En dehors de la sphère sportive, la violence des hooligans est un fait de nos sociétés. Y-a-t-il une spécificité russe dans le phénomène hooligan ? Les sports de combat peuvent-ils, selon vous, en tant qu’entraîneur, canaliser les maux de la société ?
Il n’y a pas de rapport entre le sambo et la violence hooligan. C’est un mouvement qui s’est créé à côté du football. La tradition mur-à-mur existe depuis la fondation de notre pays. Une partie de cette tradition est allée dans l’art martial, et une autre partie dans le football. Le hooliganisme est un phénomène culturel hors-la-loi. J’entraîne néanmoins plusieurs leaders hooligans très connus en Russie. Aujourd’hui, la tendance est que certains hooligans pratiquent le sambo et d’autres disciplines du MMA (Mixed Martial Arts, Arts Martiaux Mixtes). Pour moi, les sports de combat ne sont pas liés à la violence de la société russe. Chaque personne a des ambitions différentes : celui qui veut être un mauvais gars reste dans le mouvement hooligan. Celui qui veut se socialiser va vers les arts martiaux.
Des hommes politiques comme Vladimir Poutine ou Ramzan Kadyrov pratiquent avec passion les sports de combat et le font savoir. Quels messages veulent-ils transmettre à travers ces images de sportifs en action ?

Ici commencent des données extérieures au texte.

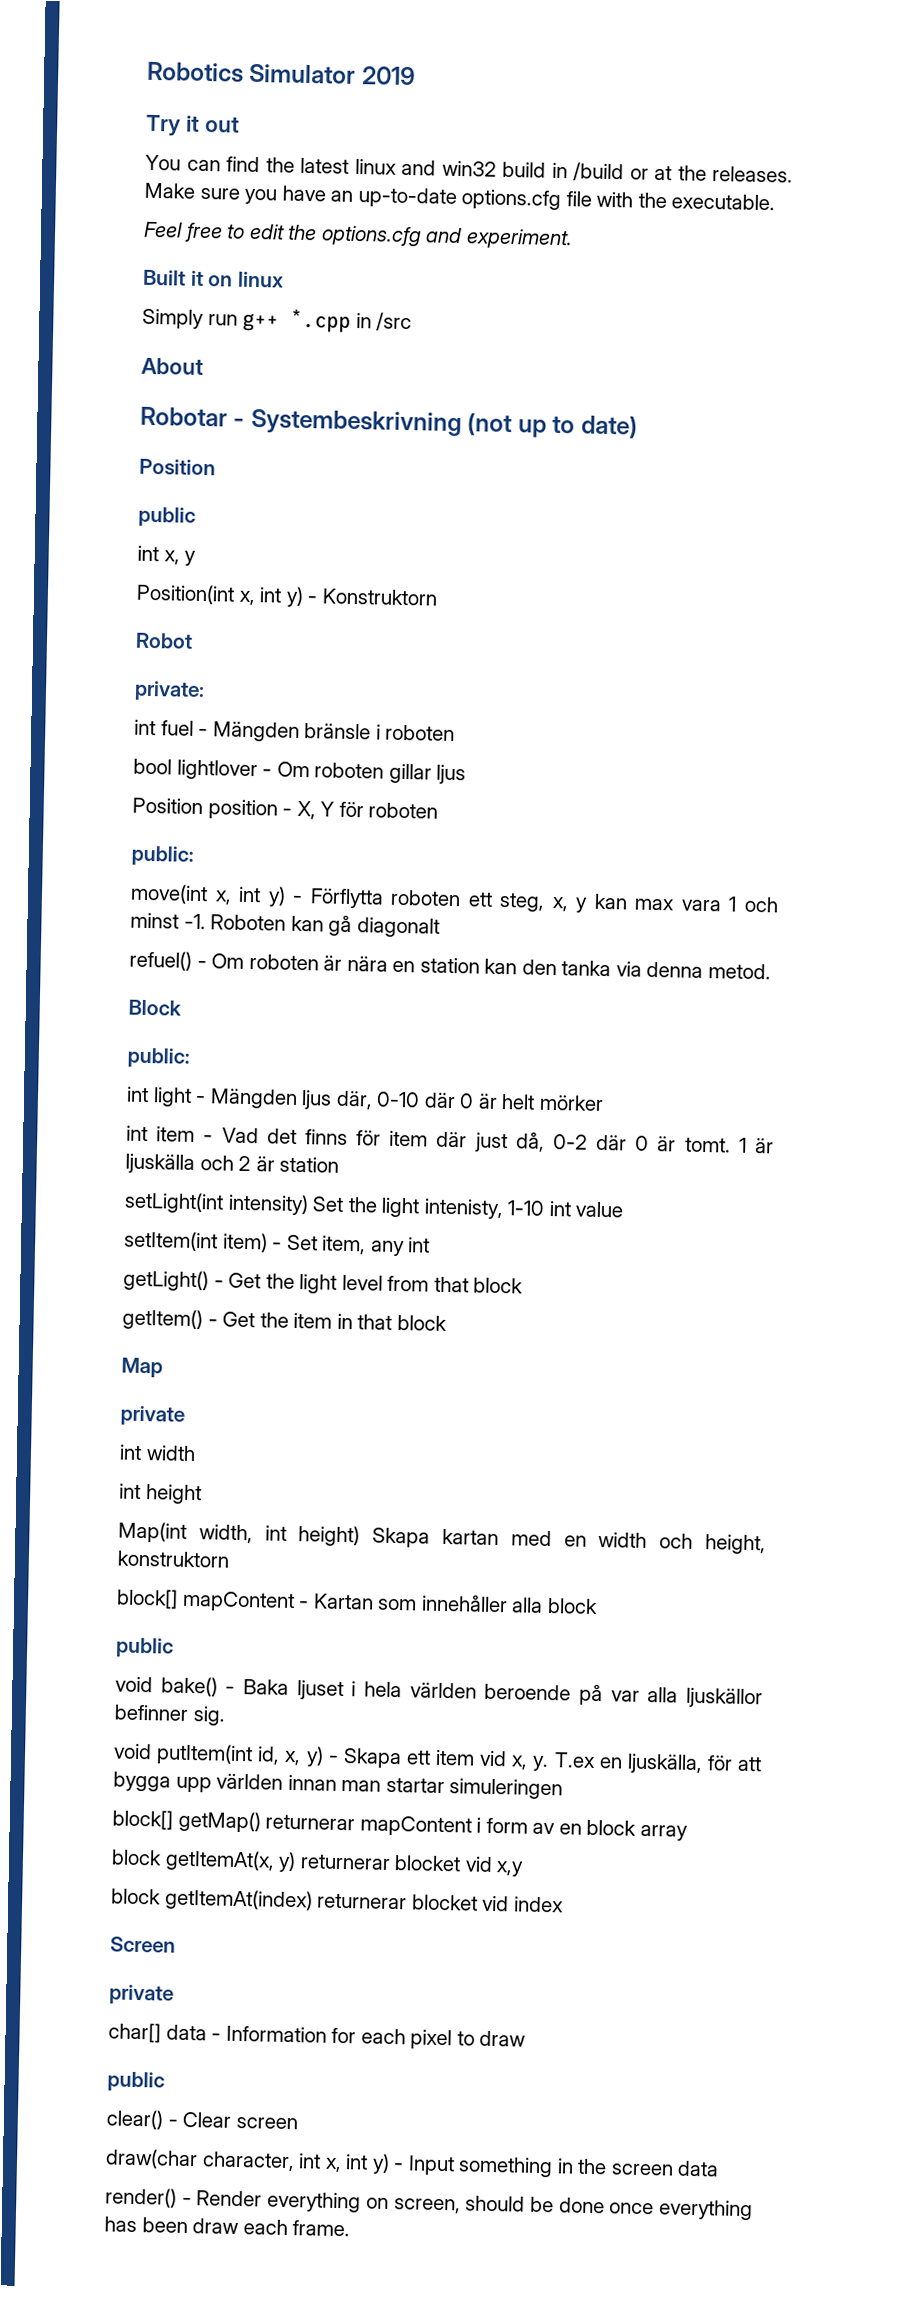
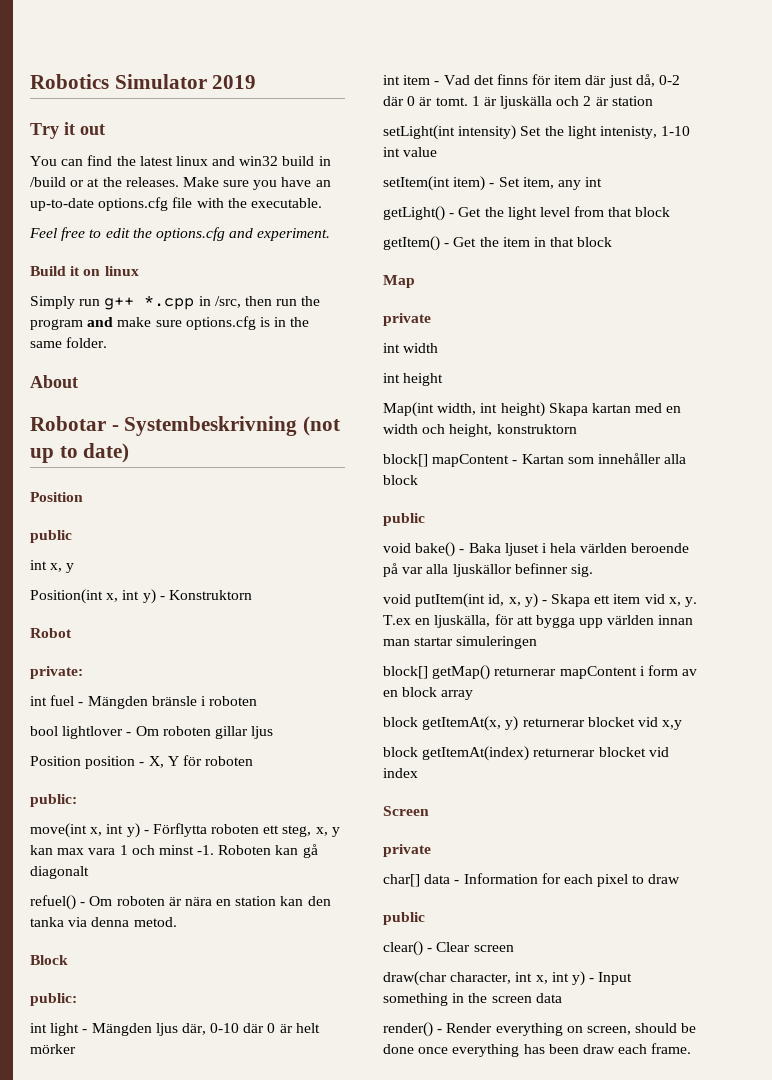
[143,269,186,286] Built -> [30,266,66,276] Build
[376,312,413,332] /src -> [214,296,321,308] [30,316,310,330] [30,337,108,348] /src, then run the program and make sure options.cfg is in the same folder.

Voir ces hommes politiques au combat est quelque chose de très profond. Ils adressent un message pédagogique. La Russie est un grand pays, mais la densité de population est faible par rapport à sa surface. Les gens se retrouvent souvent seuls face à eux-mêmes et face aux difficultés du climat et de la nature. Pour surmonter cette solitude, il faut donc être un homme fort. La force de l’âme et de l’esprit est aussi nécessaire.

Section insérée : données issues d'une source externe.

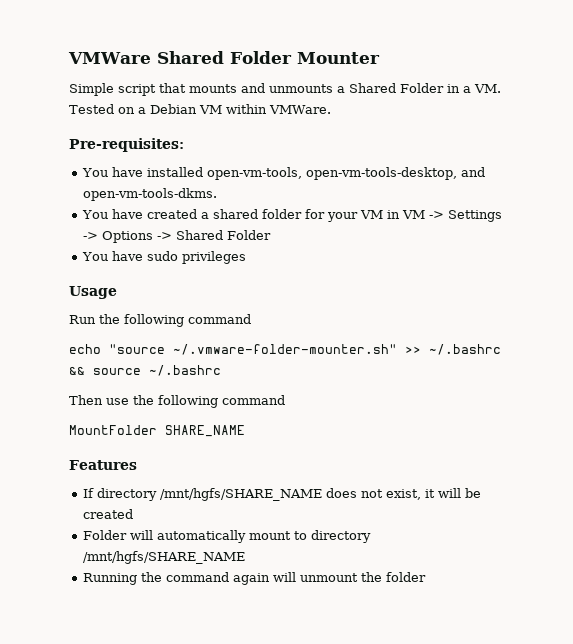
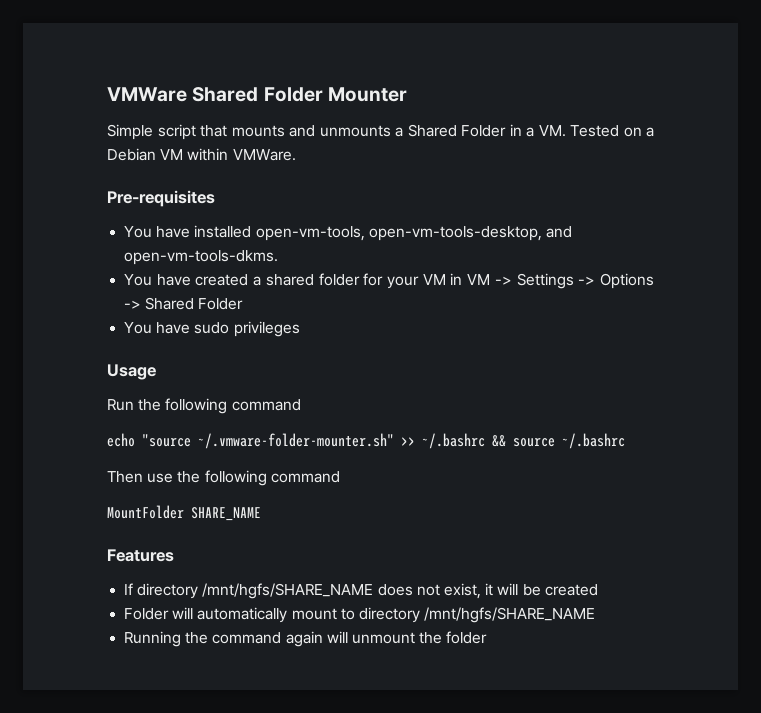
[69,138,184,152] Pre-requisites: -> [107,190,215,207] Pre-requisites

Les dirigeants de la Russie le savent. A travers leur image, ils montrent cette force. Ils sont suivis par les peuples. Ils sont des phares, des lignes directrices. Le sport de combat est une sorte d’éducation du caractère. Ce caractère est nécessaire pour faire face aux difficultés. Sans ces qualités intérieures, nous ne pourrions pas survivre. Les arts martiaux permettent de contrôler tout ce qu’il y a de mal en nous. Nous sommes obligés d’être forts, mais c’est aussi quelque chose que l’on nous reproche car les Russes sont vus comme des personnes violentes.
Les formes prises par la compétition de MMA en Russie et aux Etats-Unis sont interdites en France où elles sont jugées trop violentes. Comprenez-vous ces critiques ?

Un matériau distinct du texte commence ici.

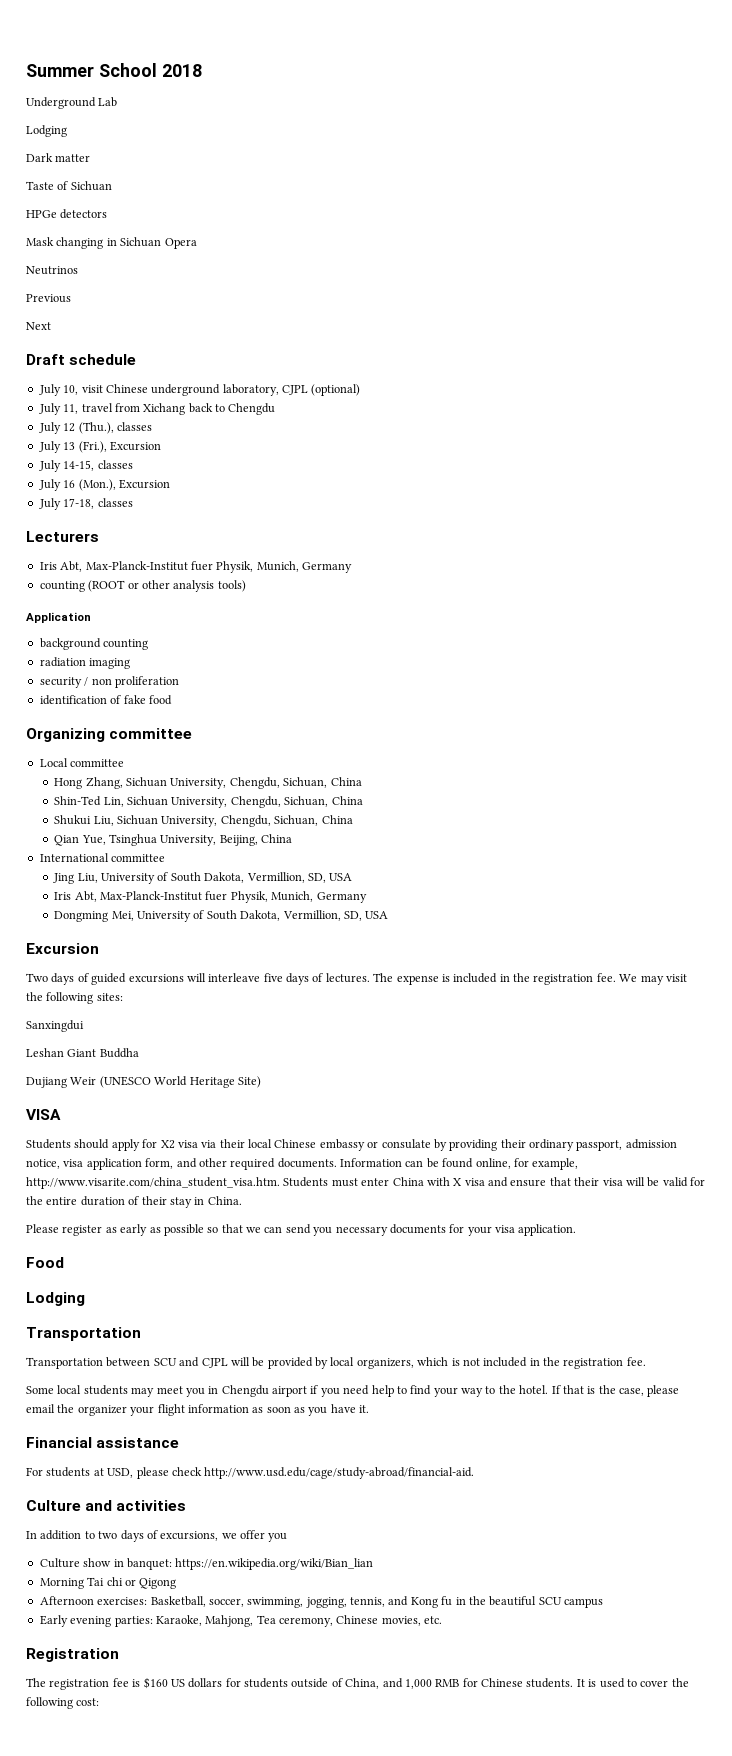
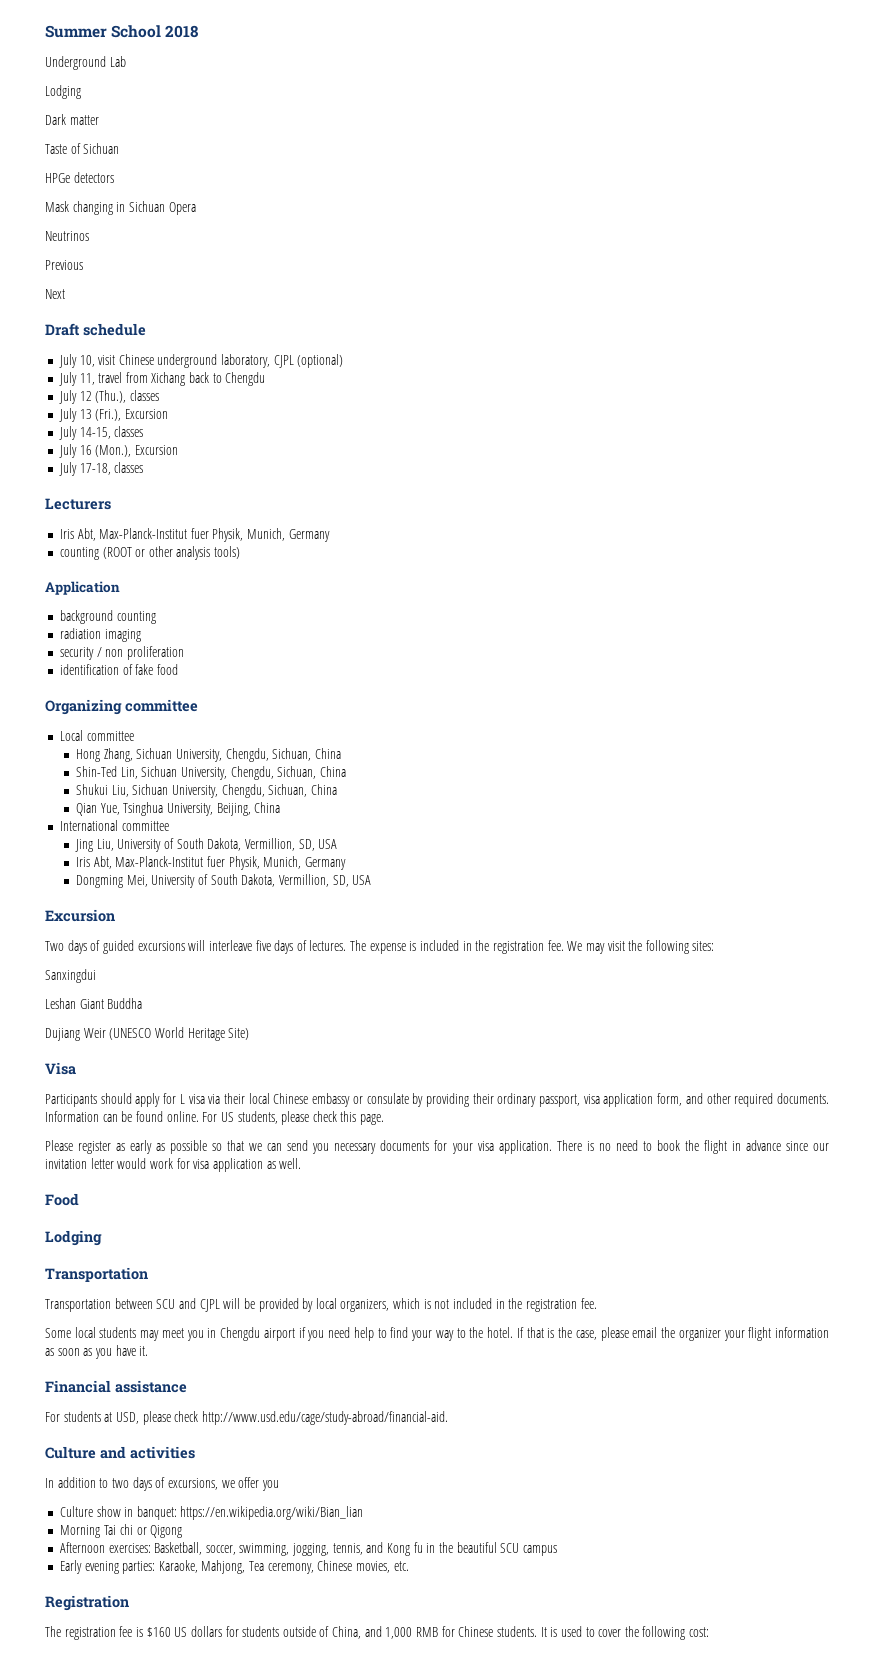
[26,1109,61,1120] [26,1139,71,1149] VISA // Students -> [45,1062,76,1075] [45,1094,97,1107] Visa // Participants
[160,1140,175,1149] X2 -> [179,1094,185,1104] L
[625,1139,677,1149] [26,1159,60,1169] admission notice, -> (581, 1100) none
[475,1158,579,1170] [26,1177,705,1189] [26,1196,242,1208] online, for example, http://www.visarite.com/china_student_visa.htm. Students must enter China with X visa and ensure that their visa will be valid for the entire duration of their stay in China. -> [166,1111,385,1125] online. For US students, please check this page.
(577, 1230) none -> [556,1140,830,1154] [45,1158,302,1172] There is no need to book the flight in advance since our invitation letter would work for visa application as well.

Les formes prises par les MMA en Russie et aux Etats-Unis sont des témoignages des sociétés de ces pays. Le développement de ce sport en Russie était inévitable, voire obligatoire. En France, il faut respecter la tradition du pays. La France a fait au monde et aux sports de combat un grand don avec la lutte française.
La société française s’est vite développée. Elle a été très peu menacée au cours de son histoire. Elle n’a donc pas besoin de cultiver le caractère de lutteur chez les citoyens. Les menaces, à l’inverse, étaient constantes en Russie : il fallait et il faut être fort. On se souvient de notre histoire, même si maintenant nous sommes en paix. Un proverbe en Russie dit ceci : « Le train blindé est au dépôt, mais toujours sur les rails ». Chaque pays hérite d’une culture différente qu’il faut assumer.